SUPPLIED MATERIAL: Begin

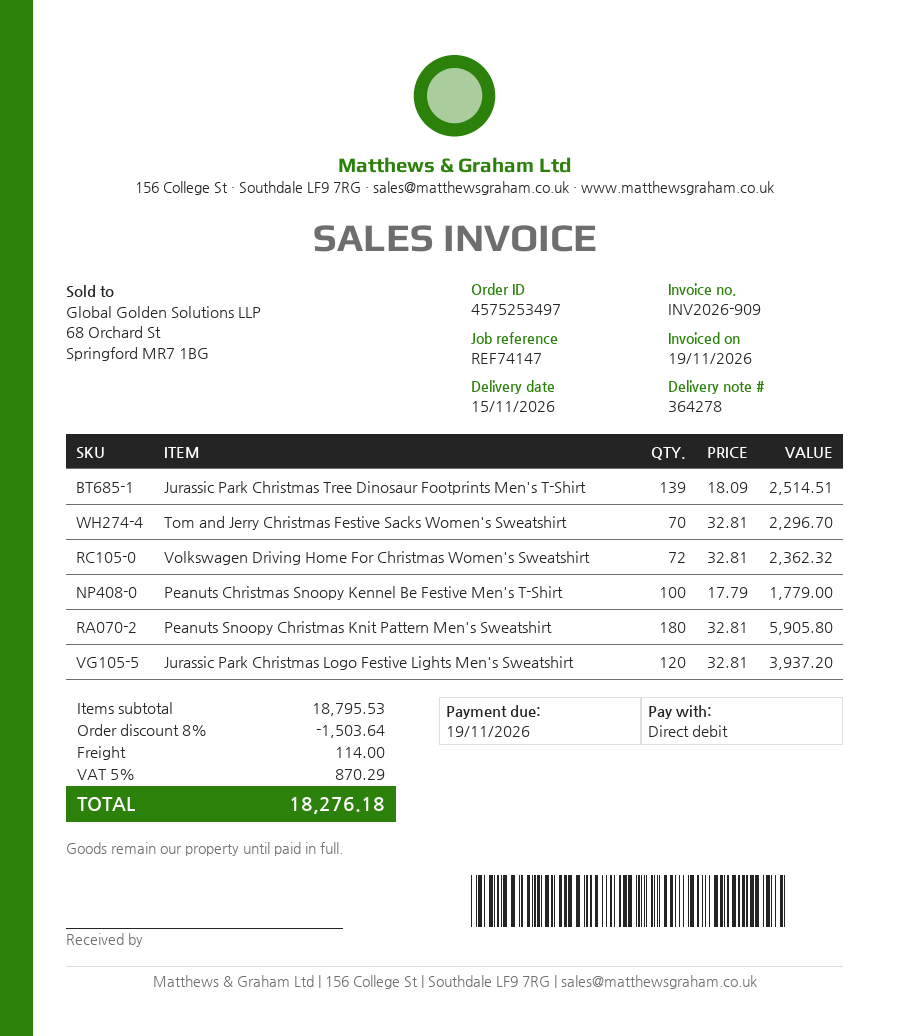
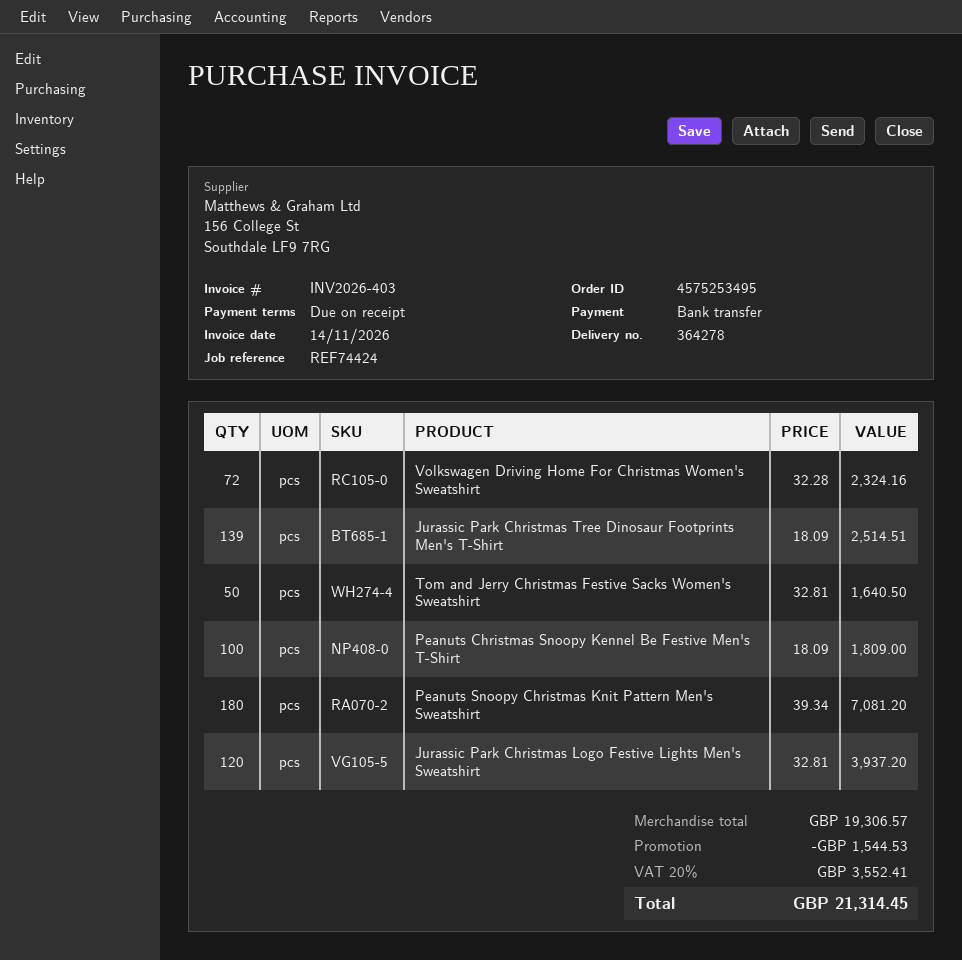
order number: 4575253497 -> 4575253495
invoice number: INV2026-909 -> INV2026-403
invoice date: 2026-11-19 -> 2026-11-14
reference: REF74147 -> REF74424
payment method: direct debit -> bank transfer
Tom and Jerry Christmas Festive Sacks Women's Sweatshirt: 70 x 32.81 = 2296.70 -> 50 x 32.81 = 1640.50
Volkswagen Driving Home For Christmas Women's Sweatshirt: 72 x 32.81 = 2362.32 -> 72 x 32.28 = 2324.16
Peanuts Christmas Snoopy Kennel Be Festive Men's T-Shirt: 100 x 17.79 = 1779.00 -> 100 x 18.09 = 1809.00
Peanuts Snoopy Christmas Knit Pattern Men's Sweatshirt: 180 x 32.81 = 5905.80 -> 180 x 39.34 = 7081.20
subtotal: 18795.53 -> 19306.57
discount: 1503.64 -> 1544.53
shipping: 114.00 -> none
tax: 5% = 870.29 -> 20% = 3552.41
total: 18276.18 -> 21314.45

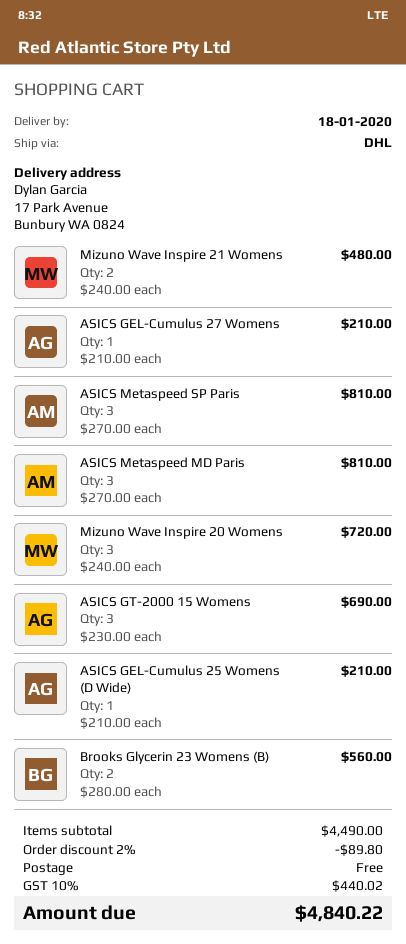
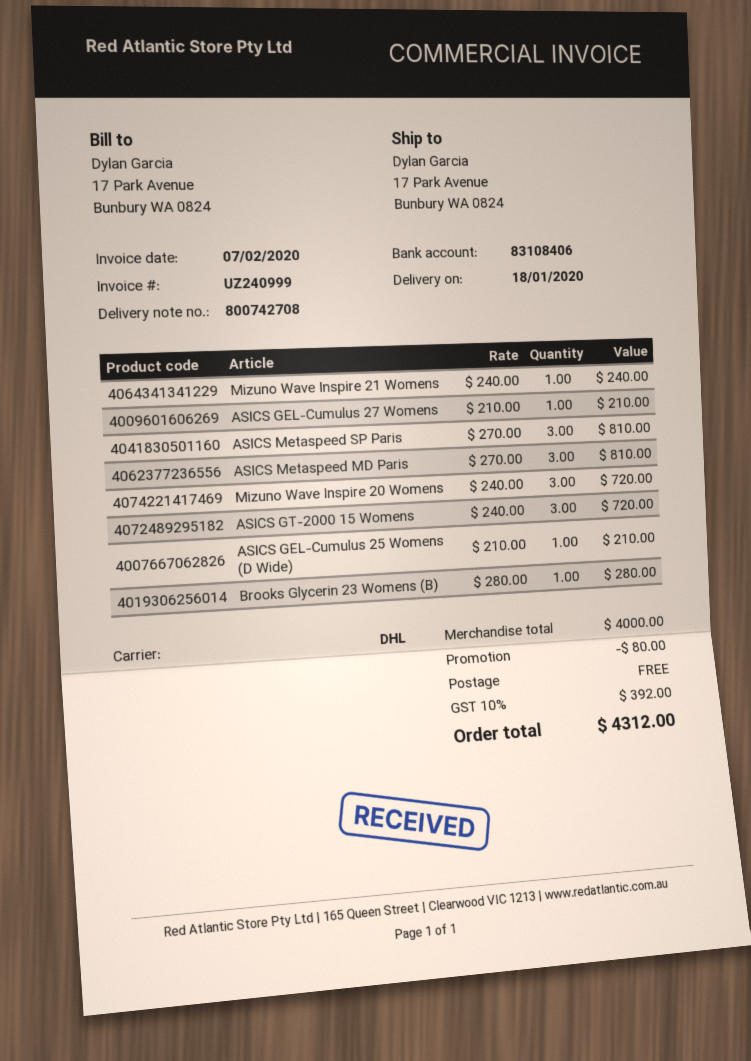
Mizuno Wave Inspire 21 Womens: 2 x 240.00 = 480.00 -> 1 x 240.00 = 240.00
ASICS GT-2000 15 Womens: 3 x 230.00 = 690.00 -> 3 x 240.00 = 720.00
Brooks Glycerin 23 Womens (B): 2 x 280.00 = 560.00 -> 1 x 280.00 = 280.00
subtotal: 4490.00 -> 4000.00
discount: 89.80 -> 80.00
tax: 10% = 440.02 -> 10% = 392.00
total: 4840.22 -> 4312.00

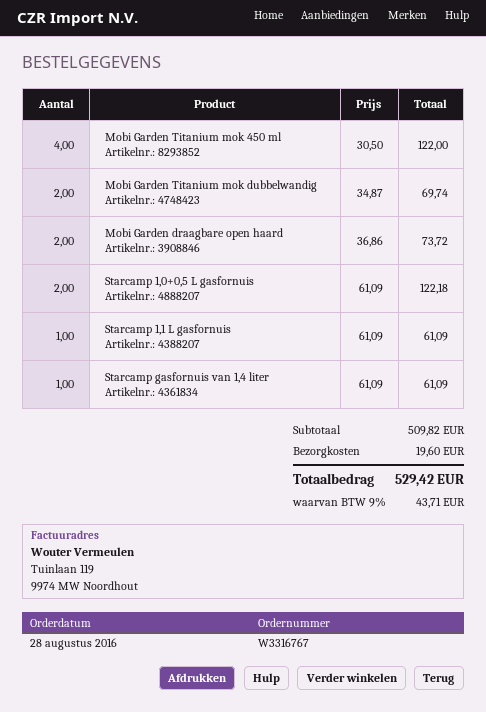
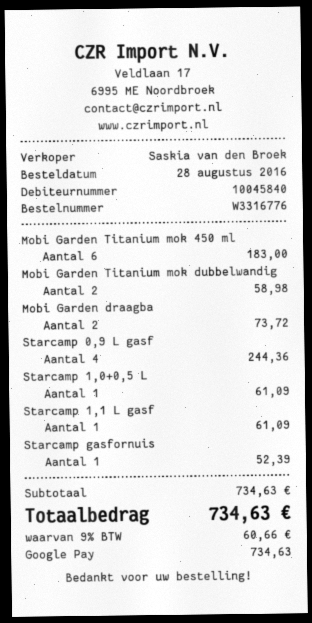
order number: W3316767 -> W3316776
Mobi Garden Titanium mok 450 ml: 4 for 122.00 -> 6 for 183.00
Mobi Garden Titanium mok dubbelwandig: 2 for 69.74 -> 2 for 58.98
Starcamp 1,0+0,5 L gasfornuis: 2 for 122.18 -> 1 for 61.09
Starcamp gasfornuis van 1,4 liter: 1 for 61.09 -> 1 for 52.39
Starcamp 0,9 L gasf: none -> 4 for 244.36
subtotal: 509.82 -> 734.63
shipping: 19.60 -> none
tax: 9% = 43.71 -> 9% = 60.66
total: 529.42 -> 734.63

SUPPLIED MATERIAL: End

For each line in the entries that contains the string "Womens", make a copy.

*SOLVED PROBLEM*:
Mizuno Wave Inspire 21 Womens: 2 x 240.00 = 480.00 -> 1 x 240.00 = 240.00
ASICS GT-2000 15 Womens: 3 x 230.00 = 690.00 -> 3 x 240.00 = 720.00
Brooks Glycerin 23 Womens (B): 2 x 280.00 = 560.00 -> 1 x 280.00 = 280.00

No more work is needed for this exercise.